Each record that follows should be duplicated exactly, except for its pictures.

Change detection outputs
>>

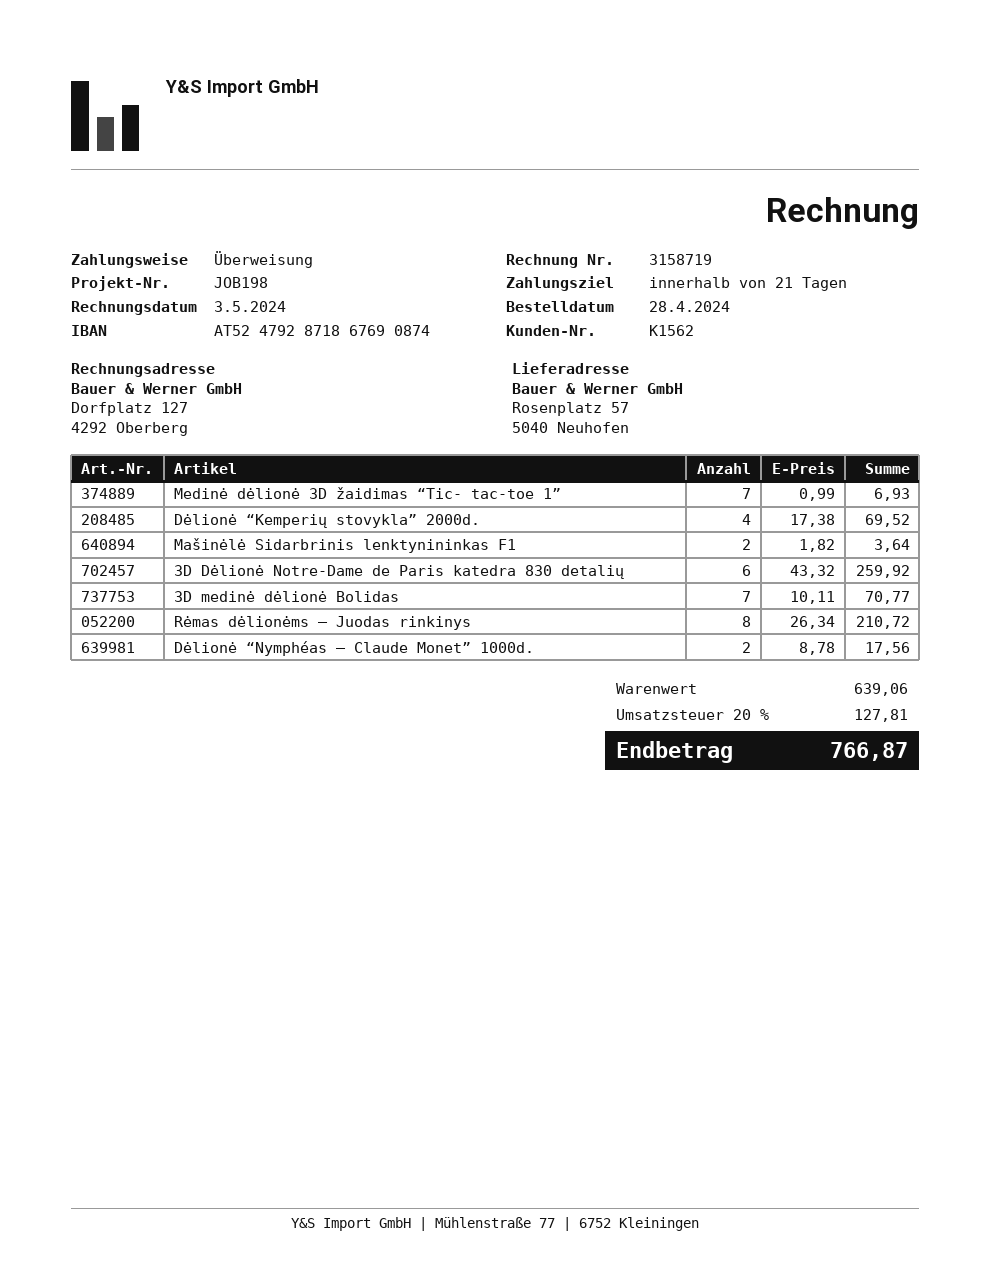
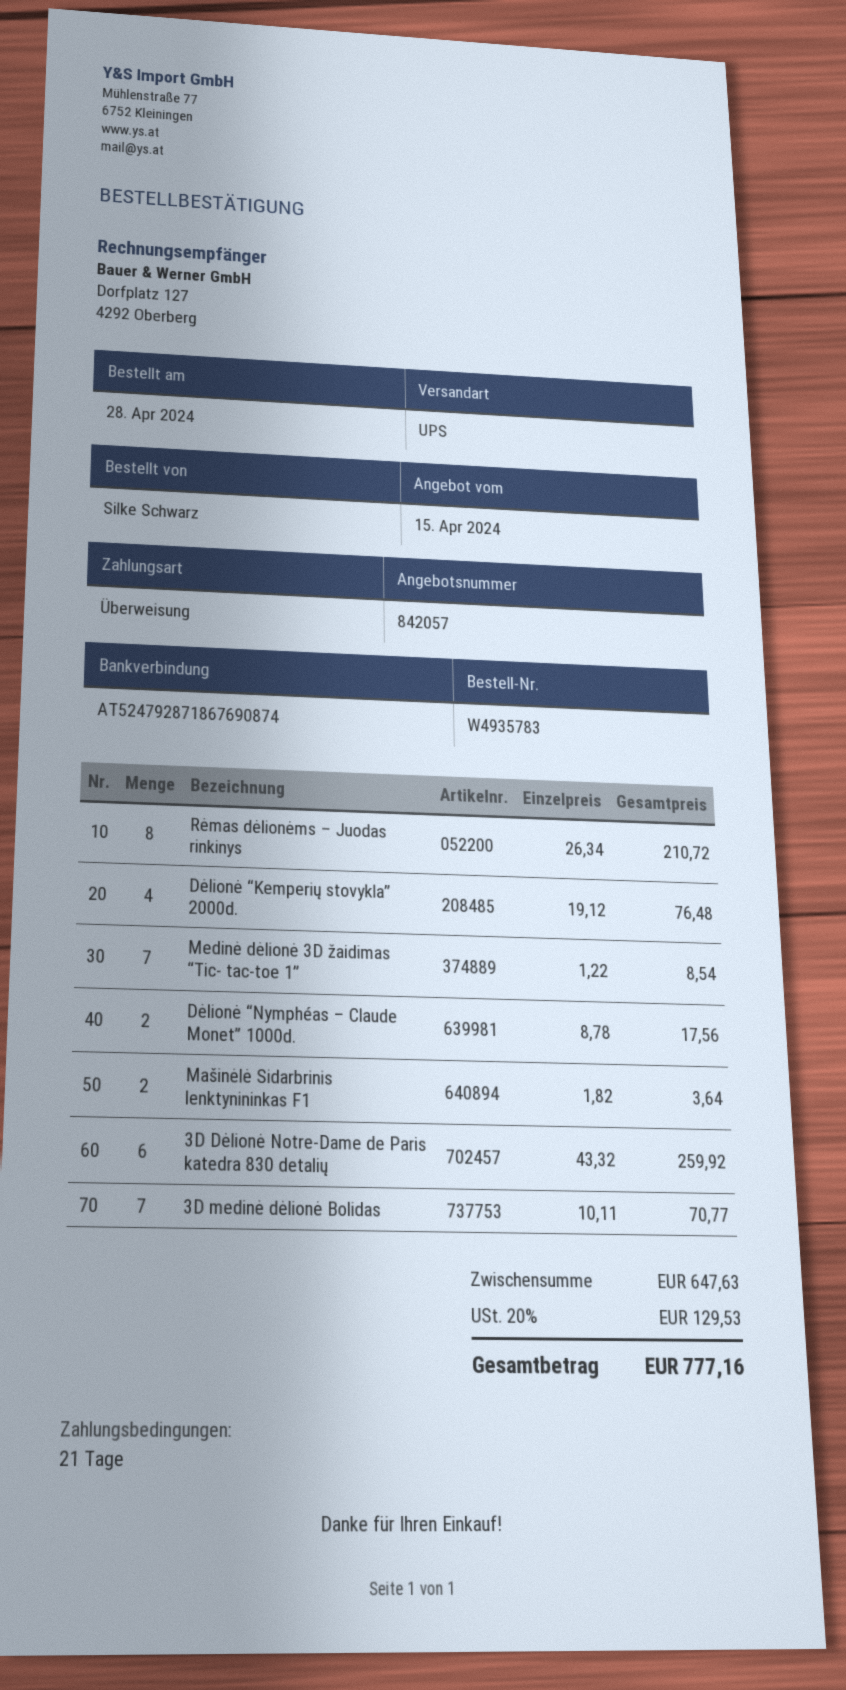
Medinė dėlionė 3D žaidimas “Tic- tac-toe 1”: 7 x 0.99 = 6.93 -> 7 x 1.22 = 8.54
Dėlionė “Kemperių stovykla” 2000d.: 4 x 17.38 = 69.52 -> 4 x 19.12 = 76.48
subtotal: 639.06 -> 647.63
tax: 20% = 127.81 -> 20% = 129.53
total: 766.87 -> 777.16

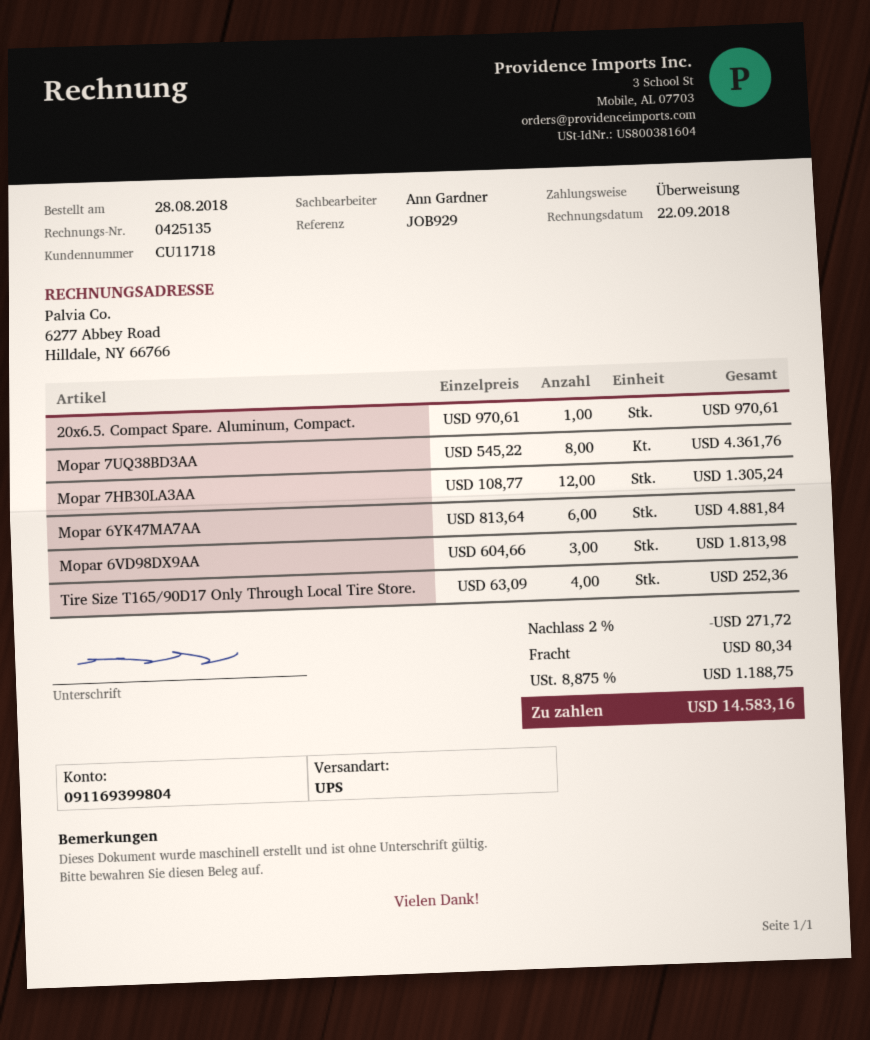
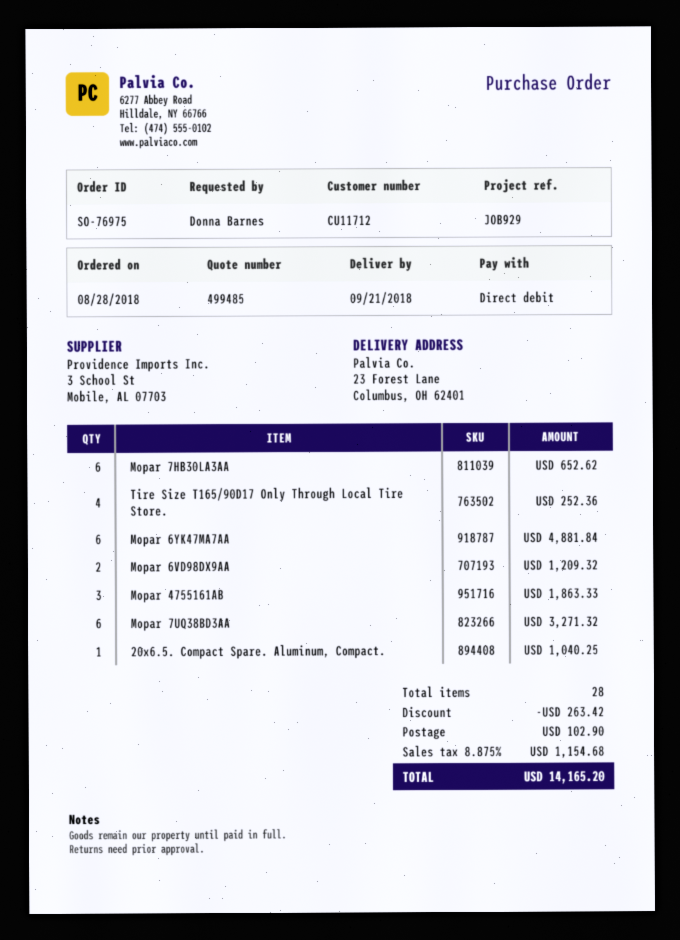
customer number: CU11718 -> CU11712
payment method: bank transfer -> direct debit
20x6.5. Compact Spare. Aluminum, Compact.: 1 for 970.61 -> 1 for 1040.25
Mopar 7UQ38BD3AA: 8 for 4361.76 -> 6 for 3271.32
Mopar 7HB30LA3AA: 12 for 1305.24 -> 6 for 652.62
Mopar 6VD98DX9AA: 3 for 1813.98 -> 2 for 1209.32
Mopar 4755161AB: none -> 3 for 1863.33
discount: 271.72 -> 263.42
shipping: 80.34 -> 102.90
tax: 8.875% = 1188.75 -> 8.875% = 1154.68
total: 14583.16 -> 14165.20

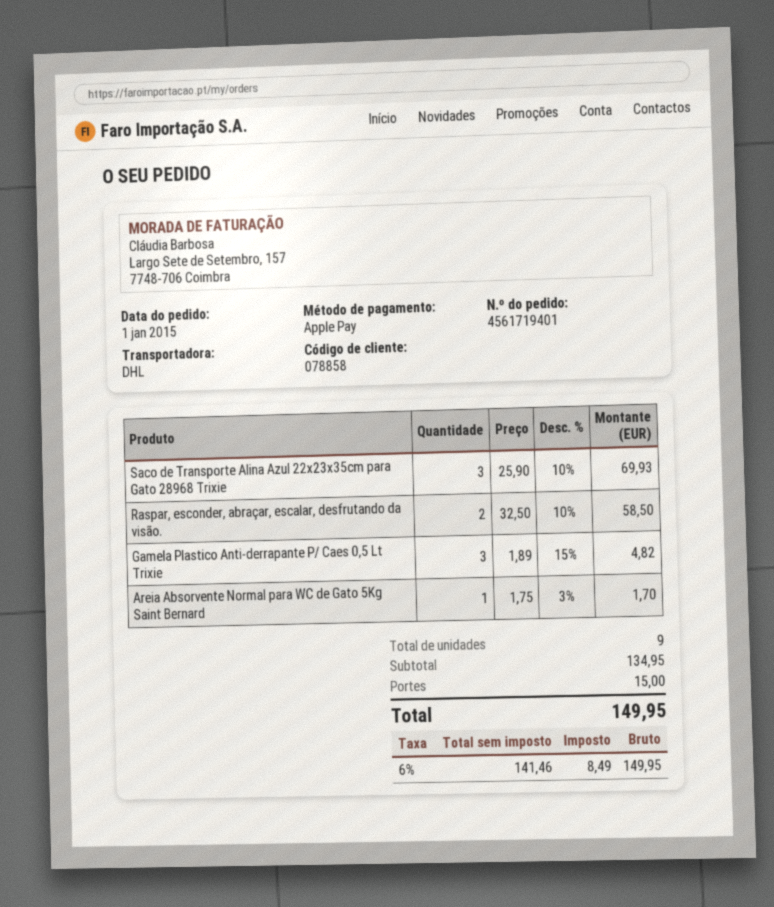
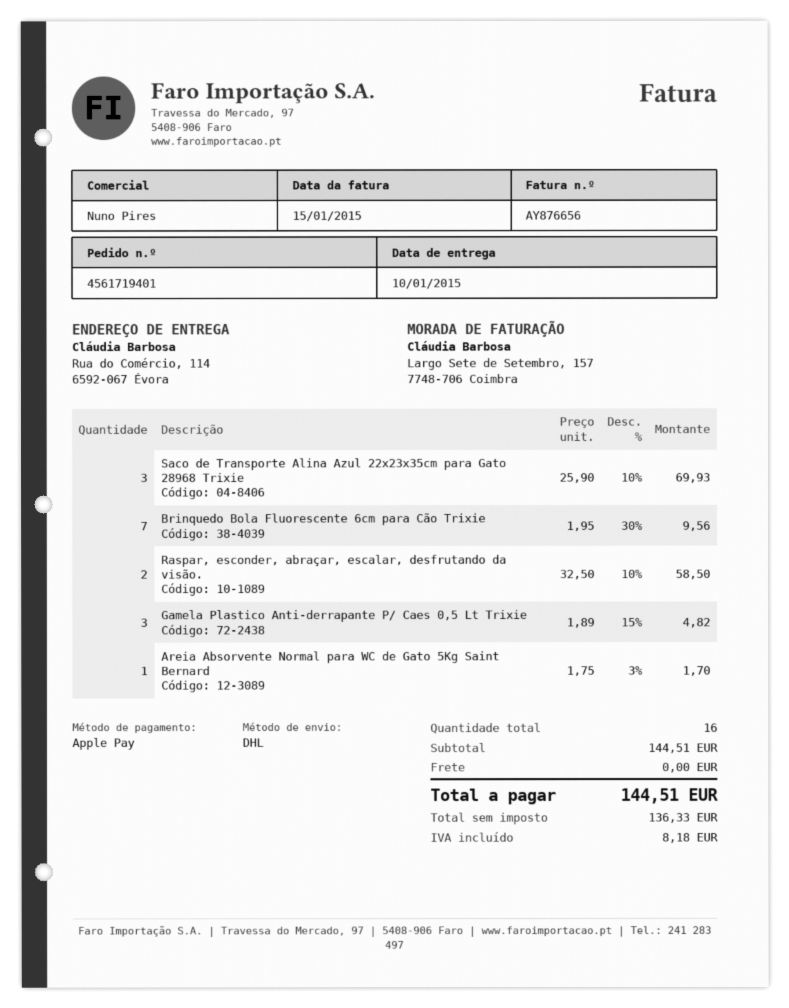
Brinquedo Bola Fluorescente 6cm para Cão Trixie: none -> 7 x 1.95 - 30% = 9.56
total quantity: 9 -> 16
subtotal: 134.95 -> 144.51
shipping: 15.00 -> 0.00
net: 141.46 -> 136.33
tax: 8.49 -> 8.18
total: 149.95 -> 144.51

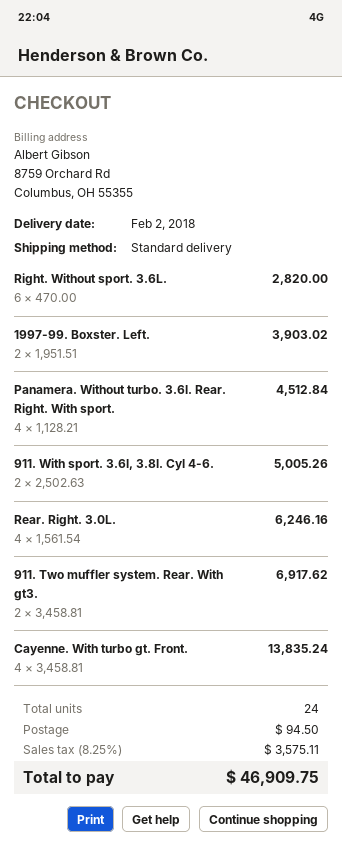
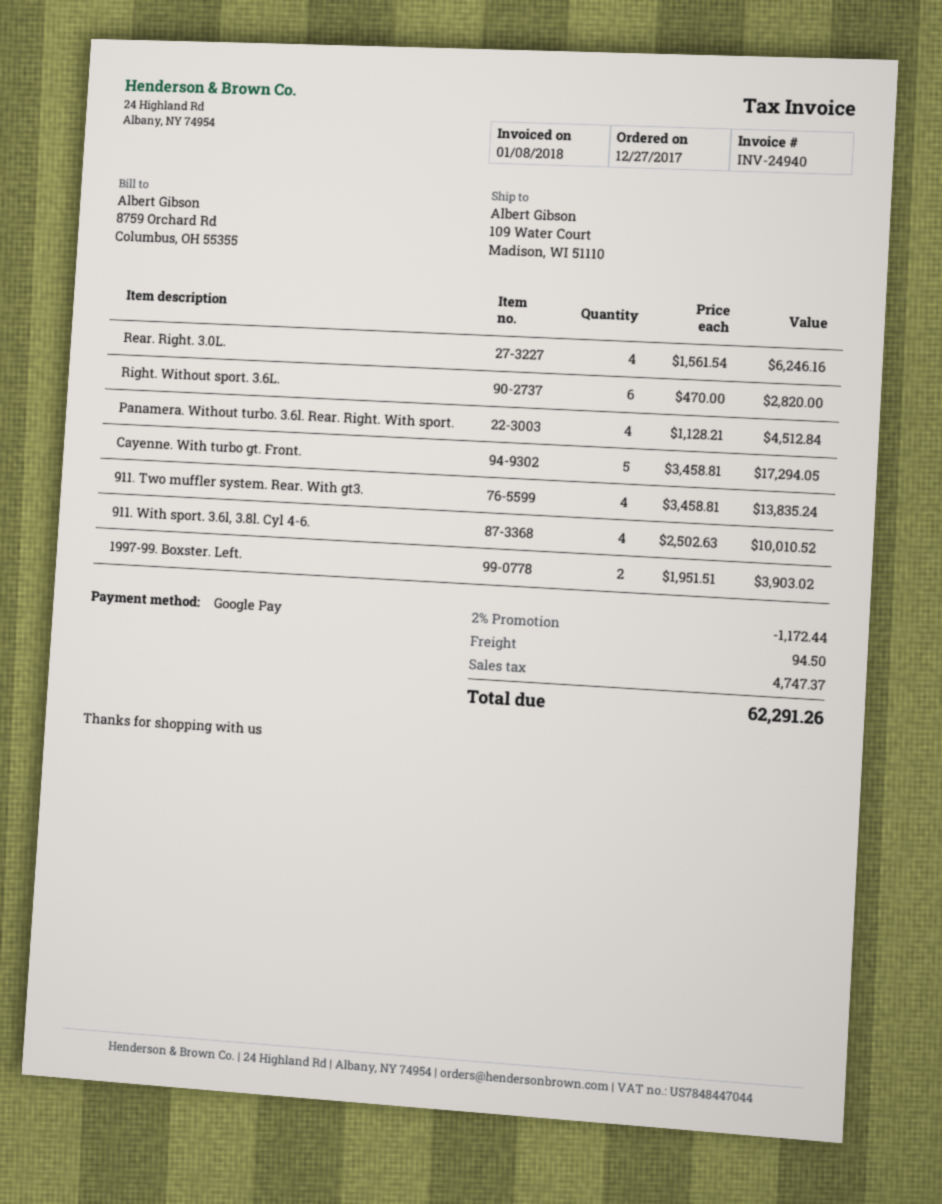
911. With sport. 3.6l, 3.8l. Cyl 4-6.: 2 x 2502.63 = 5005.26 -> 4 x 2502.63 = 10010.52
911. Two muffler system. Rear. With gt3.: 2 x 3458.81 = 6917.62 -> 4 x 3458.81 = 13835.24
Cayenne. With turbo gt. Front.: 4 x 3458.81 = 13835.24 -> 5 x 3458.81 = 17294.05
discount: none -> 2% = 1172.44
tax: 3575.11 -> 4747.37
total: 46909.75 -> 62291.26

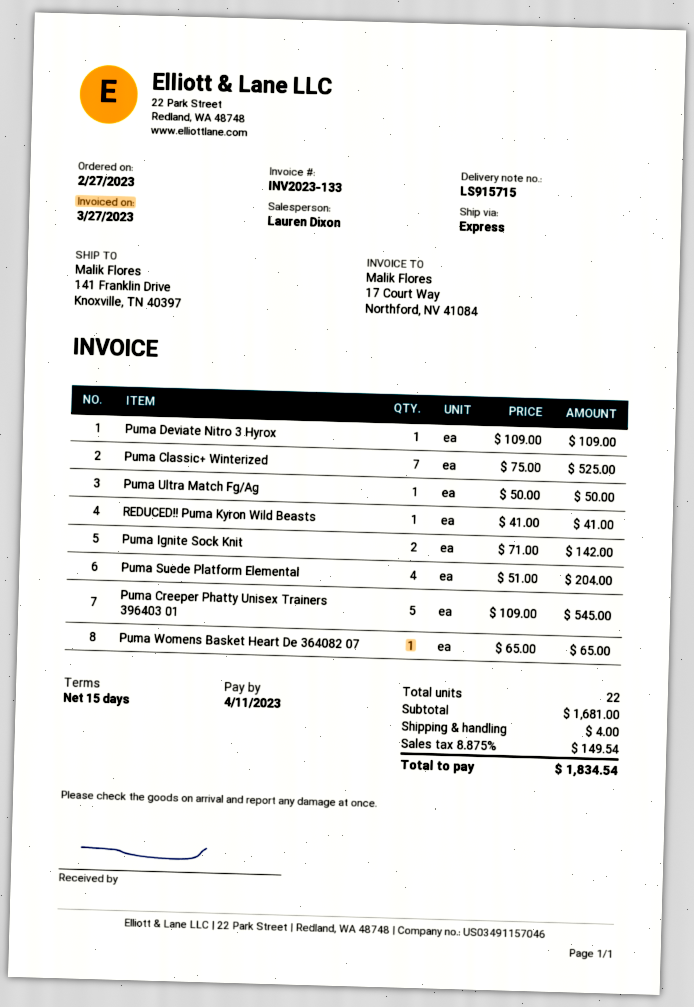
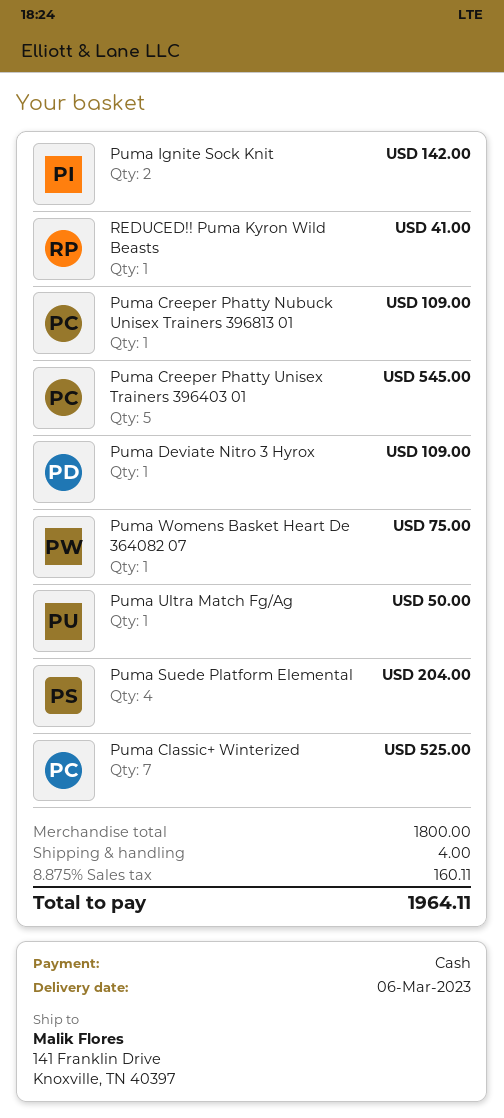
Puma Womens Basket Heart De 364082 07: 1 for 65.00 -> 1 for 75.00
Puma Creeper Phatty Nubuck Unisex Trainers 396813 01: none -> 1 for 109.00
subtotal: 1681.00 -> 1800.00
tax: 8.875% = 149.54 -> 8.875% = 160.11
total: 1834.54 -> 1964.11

<<

• ANSWER SPACE:
Medinė dėlionė 3D žaidimas “Tic- tac-toe 1”: 7 x 0.99 = 6.93 -> 7 x 1.22 = 8.54
Dėlionė “Kemperių stovykla” 2000d.: 4 x 17.38 = 69.52 -> 4 x 19.12 = 76.48
subtotal: 639.06 -> 647.63
tax: 20% = 127.81 -> 20% = 129.53
total: 766.87 -> 777.16

customer number: CU11718 -> CU11712
payment method: bank transfer -> direct debit
20x6.5. Compact Spare. Aluminum, Compact.: 1 for 970.61 -> 1 for 1040.25
Mopar 7UQ38BD3AA: 8 for 4361.76 -> 6 for 3271.32
Mopar 7HB30LA3AA: 12 for 1305.24 -> 6 for 652.62
Mopar 6VD98DX9AA: 3 for 1813.98 -> 2 for 1209.32
Mopar 4755161AB: none -> 3 for 1863.33
discount: 271.72 -> 263.42
shipping: 80.34 -> 102.90
tax: 8.875% = 1188.75 -> 8.875% = 1154.68
total: 14583.16 -> 14165.20

Brinquedo Bola Fluorescente 6cm para Cão Trixie: none -> 7 x 1.95 - 30% = 9.56
total quantity: 9 -> 16
subtotal: 134.95 -> 144.51
shipping: 15.00 -> 0.00
net: 141.46 -> 136.33
tax: 8.49 -> 8.18
total: 149.95 -> 144.51

911. With sport. 3.6l, 3.8l. Cyl 4-6.: 2 x 2502.63 = 5005.26 -> 4 x 2502.63 = 10010.52
911. Two muffler system. Rear. With gt3.: 2 x 3458.81 = 6917.62 -> 4 x 3458.81 = 13835.24
Cayenne. With turbo gt. Front.: 4 x 3458.81 = 13835.24 -> 5 x 3458.81 = 17294.05
discount: none -> 2% = 1172.44
tax: 3575.11 -> 4747.37
total: 46909.75 -> 62291.26

Puma Womens Basket Heart De 364082 07: 1 for 65.00 -> 1 for 75.00
Puma Creeper Phatty Nubuck Unisex Trainers 396813 01: none -> 1 for 109.00
subtotal: 1681.00 -> 1800.00
tax: 8.875% = 149.54 -> 8.875% = 160.11
total: 1834.54 -> 1964.11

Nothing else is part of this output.